Les produits de cannabis ne sont pas réglementés par la Food and Drug Administration de la même manière que les médicaments pharmaceutiques, a-t-elle ajouté. En tant que tels, ils peuvent être soumis à une contamination croisée et à d’autres problèmes de contrôle de la qualité. À la lumière de cela, Valent recommande que les enceintes restent à l’écart de tous les produits de cannabis, y compris CBDl’ingrédient non psychoactif du cannabis.
Éduquer les patients
Dans son récent consensus clinique, ACOG a fourni aux OB-GYN avec plus d’informations sur les façons dont ils peuvent informer leurs patients des risques associés à la consommation de cannabis pendant la grossesse et la lactation, ainsi que de mieux comprendre les raisons qui conduisent leur utilisation personnelle du médicament. L’ACOG a également conseillé aux cliniciens de la façon de guider les patients vers des alternatives plus sûres qui correspondent à leurs besoins.

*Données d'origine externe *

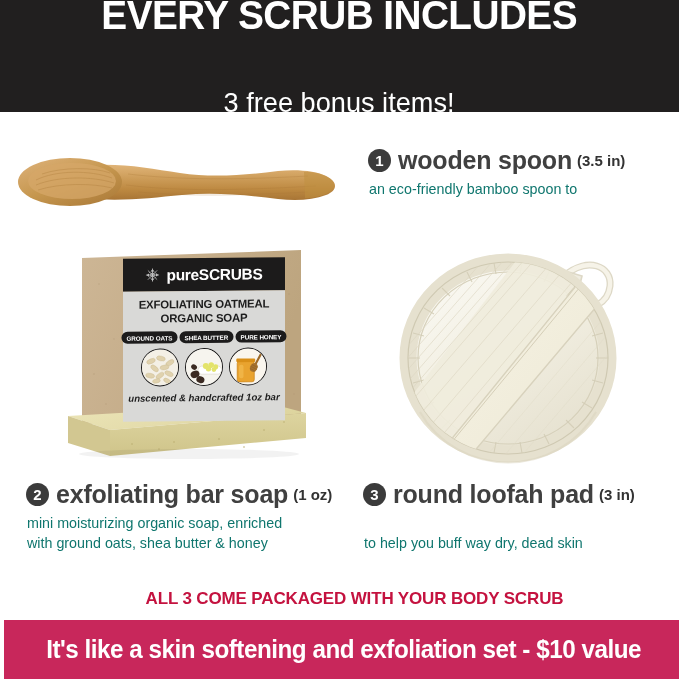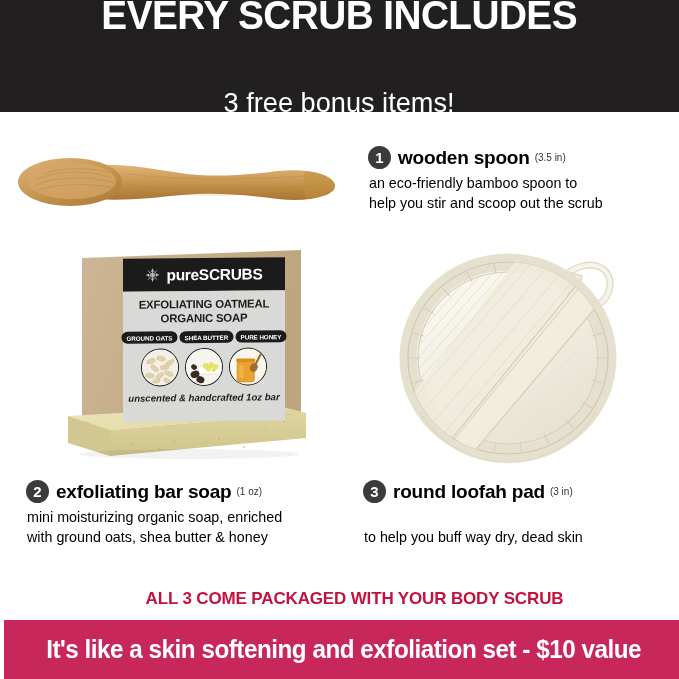--- a/index.html
+++ b/index.html
@@ -51,29 +51,29 @@
     width:23px; height:23px; border-radius:50%;
     background:#3b3b3b;
     color:#ffffff;
     font-size:15px; font-weight:bold;
     display:flex; align-items:center; justify-content:center;
     flex:0 0 auto;
     margin-right:7px;
     line-height:1;
   }
   .item-title {
-    font-size:19px; font-weight:bold; color:#000000;
+    font-size:25px; font-weight:bold; color:#404040;
     letter-spacing:-0.2px;
   }
   .item-size {
-    font-size:10px; font-weight:normal; color:#333333;
+    font-size:15px; font-weight:bold; color:#333333;
     margin-left:5px;
   }
   .item-desc {
-    font-size:14.3px; color:#000000; line-height:1.42;
+    font-size:14.3px; color:#0f766e; line-height:1.42;
     margin-top:4px; margin-left:1px;
   }
 
   #block-1 { left:368px; top:146px; width:305px; }
   #block-2 { left:26px;  top:480px; width:315px; }
   #block-3 { left:363px; top:480px; width:312px; }
 
   
   .soap-wrap { position:absolute; left:54px; top:244px; width:265px; height:215px; }
   .soap-svg { display:block; width:100%; height:100%; }
@@ -184,21 +184,20 @@
 </div>
 
 <div class="item-block" id="block-1">
   <div class="item-head">
     <span class="badge">1</span>
     <span class="item-title">wooden spoon</span>
     <span class="item-size">(3.5 in)</span>
   </div>
   <div class="item-desc">
     <span>an eco-friendly bamboo spoon to</span><br>
-    <span>help you stir and scoop out the scrub</span>
   </div>
 </div>
 
 <div class="soap-wrap">
   <svg class="soap-svg" viewBox="0 0 265 215" xmlns="http://www.w3.org/2000/svg">
     <defs>
       <linearGradient id="kraftg" x1="0" y1="0" x2="1" y2="0.3">
         <stop offset="0%" stop-color="#cdb695"></stop>
         <stop offset="45%" stop-color="#c6ae8b"></stop>
         <stop offset="100%" stop-color="#bda57f"></stop>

« Les parents veulent les meilleures choses pour leurs enfants, et ils n’essaient pas de faire quelque chose qui pourrait nuire à leurs enfants », a déclaré Lo. Beaucoup de personnes enceintes qui utilisent du cannabis le font probablement « parce qu’ils ne connaissent tout simplement pas » les risques, a-t-elle déclaré en direct. « Et pendant le plus longtemps, nous n’avons pas eu d’excellentes données. »
LO a ajouté qu’il y a eu une « augmentation significative de la littérature plus récente » au cours des dernières années montrant les mêmes résultats indésirables associés à l’utilisation du cannabis pendant la grossesse. Les nouvelles directives utilisent un langage plus fort qui « donne aux outils des fournisseurs de soins de santé pour se sentir réellement soutenus par des preuves et une société (professionnelle) dans leurs recommandations », a-t-elle ajouté. « Ce n’est pas seulement leur opinion personnelle. »
Valent a déclaré qu’elle espérait que les nouvelles directives aideront à sensibiliser et à susciter les conversations entre les cliniciens et les patients.
« La communication est vraiment puissante entre un fournisseur et leur patient », a-t-elle déclaré. « Il est vraiment important de pouvoir soutenir nos patients et s’assurer qu’ils se sentent soutenus sur ce chemin vers l’arrêt (arrêter la consommation de cannabis). »
Clause de non-responsabilité
Cet article est à des fins d’information uniquement et n’est pas censé offrir des conseils médicaux.